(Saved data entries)

===

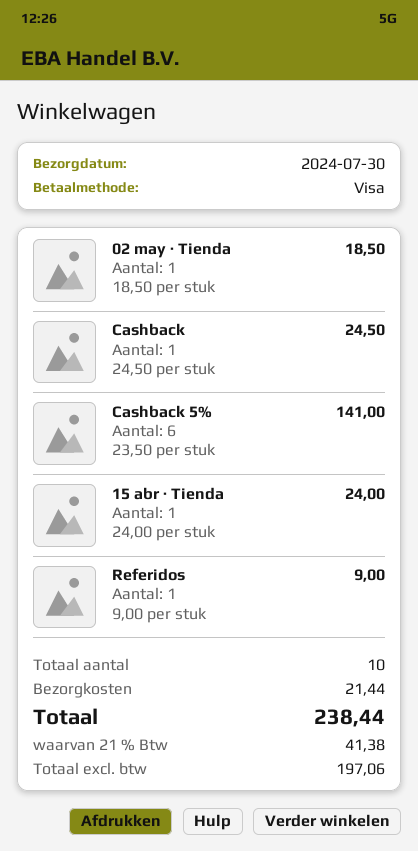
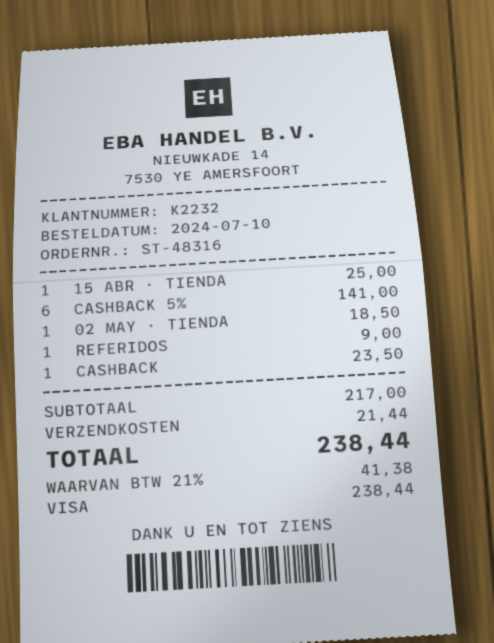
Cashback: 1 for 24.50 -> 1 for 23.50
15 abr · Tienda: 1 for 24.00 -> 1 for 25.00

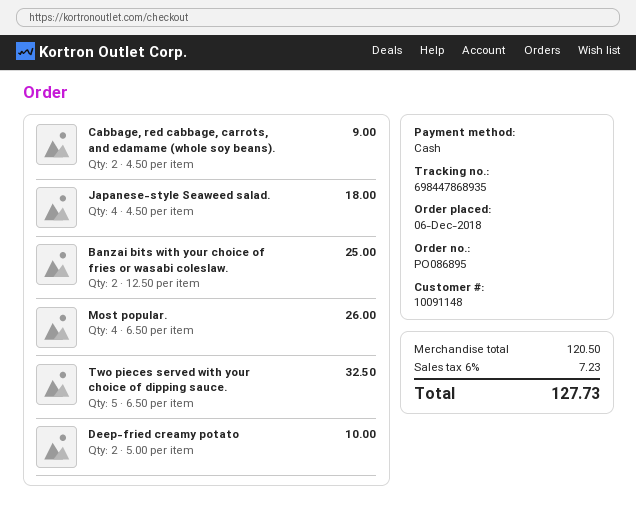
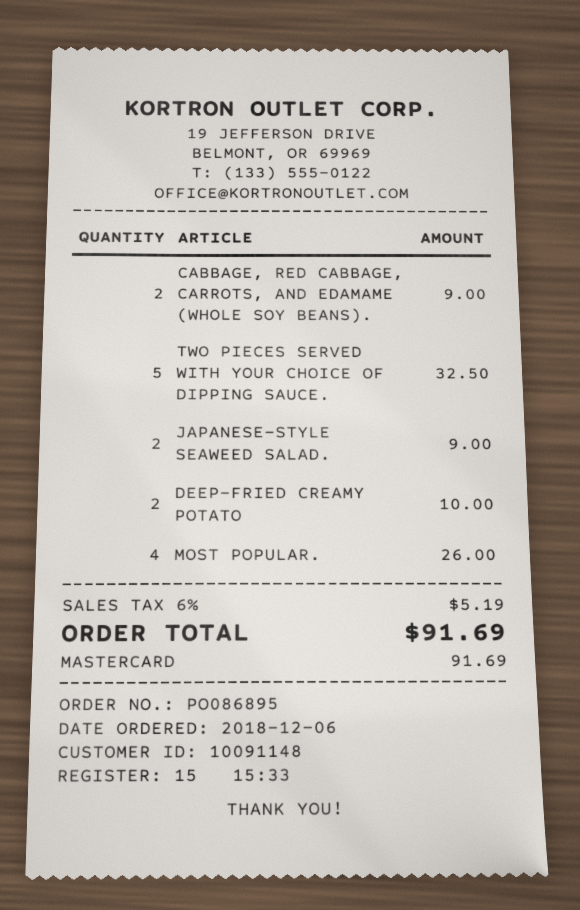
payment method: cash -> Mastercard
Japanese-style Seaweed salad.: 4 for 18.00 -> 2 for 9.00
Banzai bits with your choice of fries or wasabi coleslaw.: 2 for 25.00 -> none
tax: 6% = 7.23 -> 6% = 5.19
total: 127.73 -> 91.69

===

→ AIM OF THE EXERCISE
Copy out every line of the data exactly, leaving the images behind.

→ SOLUTION FOR THIS PROBLEM
Cashback: 1 for 24.50 -> 1 for 23.50
15 abr · Tienda: 1 for 24.00 -> 1 for 25.00

payment method: cash -> Mastercard
Japanese-style Seaweed salad.: 4 for 18.00 -> 2 for 9.00
Banzai bits with your choice of fries or wasabi coleslaw.: 2 for 25.00 -> none
tax: 6% = 7.23 -> 6% = 5.19
total: 127.73 -> 91.69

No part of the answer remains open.